So in quadratic approximation, the contour $Q=k$ for some $k$ is an ellipse centered at $X_0, Y_0$. The orientation and eccentricity are determined by $A$, $B$, and $C$.
The principal axes are found from the eigenvectors of the Hessian matrix $\begin{pmatrix} A & C \\ C & B \end{pmatrix}$.

\[\begin{split} \begin{pmatrix} A & C \\ C & B \end{pmatrix} \begin{pmatrix} x \\ y \end{pmatrix} = \lambda \begin{pmatrix} x \\ y \end{pmatrix} \quad\Longrightarrow\quad \lambda_1,\lambda_2 < 0 \ \mbox{so $(x_0,y_0)$ is a maximum} \end{split}\]

What is the ellipse is skewed?

Look at correlation matrix

\[\begin{split} \begin{pmatrix} \sigma_x^2 & \sigma^2_{xy} \\ \sigma^2_{xy} & \sigma_y^2 \end{pmatrix} = - \begin{pmatrix} A & C \\ C & B \end{pmatrix}^{-1} \end{split}\]

Sivia example on “signal on top of background”#

See [SS06] for further details.

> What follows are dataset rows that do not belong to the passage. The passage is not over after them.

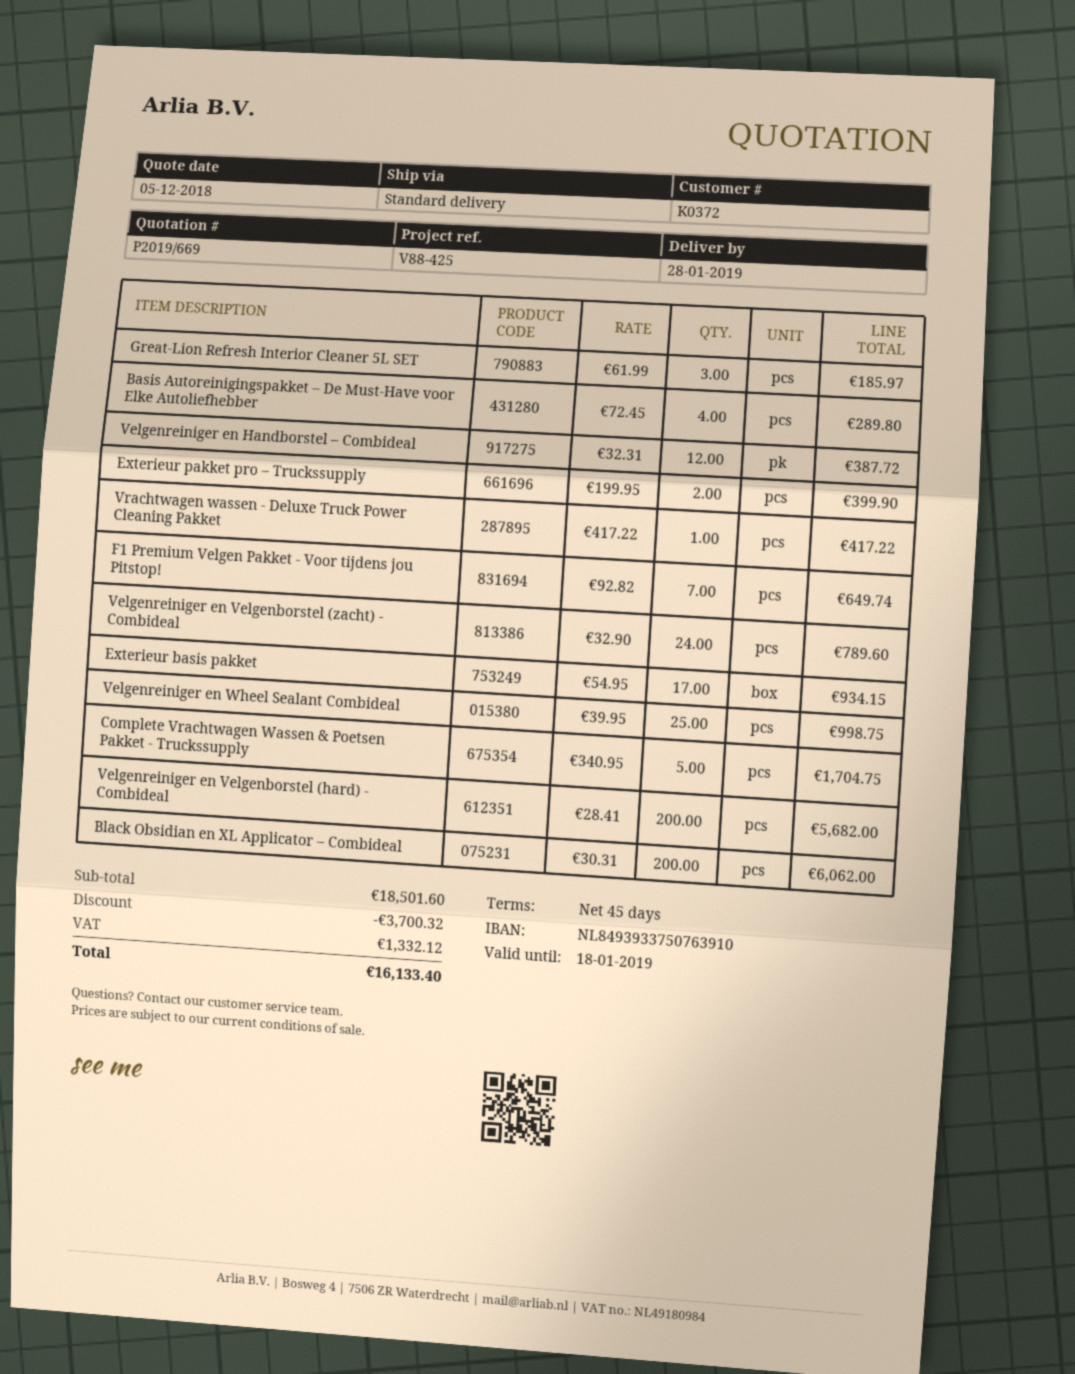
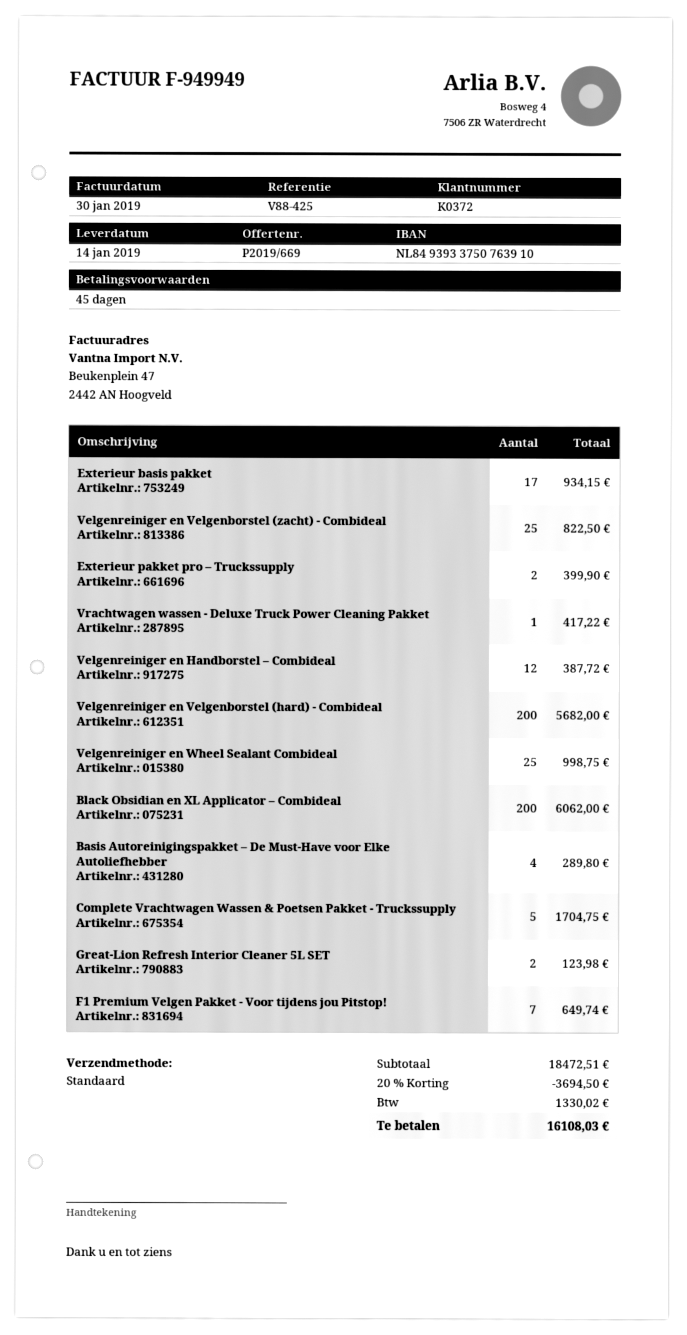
delivery date: 2019-01-28 -> 2019-01-14
Great-Lion Refresh Interior Cleaner 5L SET: 3 for 185.97 -> 2 for 123.98
Velgenreiniger en Velgenborstel (zacht) - Combideal: 24 for 789.60 -> 25 for 822.50
subtotal: 18501.60 -> 18472.51
discount: 3700.32 -> 3694.50
tax: 1332.12 -> 1330.02
total: 16133.40 -> 16108.03

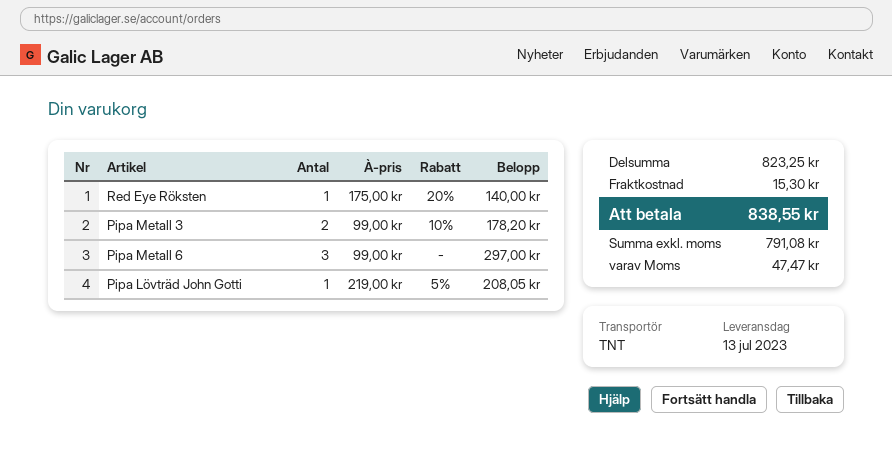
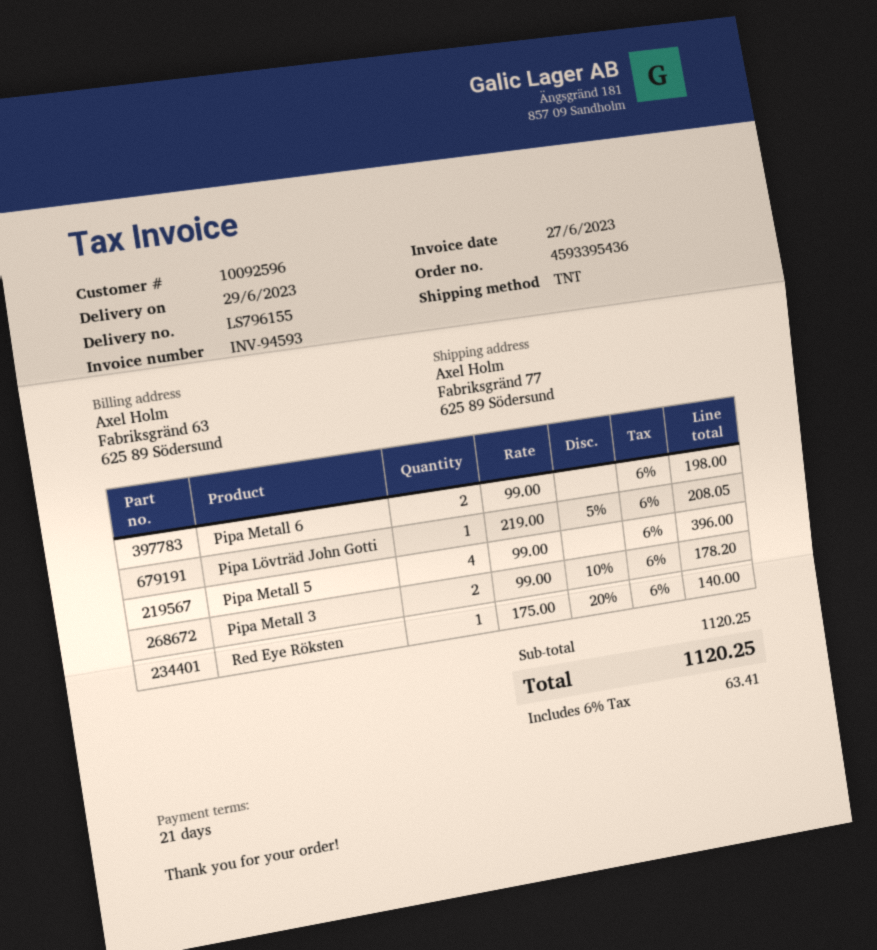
delivery date: 2023-07-13 -> 2023-06-29
Pipa Metall 6: 3 x 99.00 = 297.00 -> 2 x 99.00 = 198.00
Pipa Metall 5: none -> 4 x 99.00 = 396.00
subtotal: 823.25 -> 1120.25
shipping: 15.30 -> none
tax: 47.47 -> 63.41
total: 838.55 -> 1120.25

The figure shows the set up:

The level of the background is $B$, the peak height of the signal above the background is $A$ and there are $\{N_k\}$ counts in the bins $\{x_k\}$. The distribution is

\[ D_k = n_0 [A e^{-(x_k-x_0)^2/2w^2} + B] \]

Goal: Given $\{N_k\}$, find $A$ and $B$.

So what is the posterior we want?

\[ p(A,B | \{N_k\}, I) \ \mbox{with $I=x_0, w$, Gaussian, flat background} \]

The actual counts we get will be integers, and we can expect a Poisson distribution:

\[ p(n|\mu) = \frac{\mu^n e^-\mu}{n!} \ \mbox{$n\geq 0$ integer} \]

or, with $n\rightarrow N_k$, $\mu \rightarrow D_k$,

\[ p(N_k|D_k) = \frac{D_k e^{-D_k}}{N_k!} \]

for the $k^{\text{th}}$ bin at $x_k$.

What do we learn from the plots of the Poisson distribution?

\[\begin{split}\begin{align} p(A,B | \{N_k\}, I) &\propto p(\{N_k\}|A,B,I) \times p(A,B|I) \\ \textit{posterior}\qquad &\propto \quad\textit{likelihood}\quad \times \quad\textit{prior} \end{align}\end{split}\]

which means that

\[ L = \log[p(A,B)|\{N_k\,I\})] = \text{constant} + \sum_{k=1}^M [N_k \log(D_k) - D_k] \]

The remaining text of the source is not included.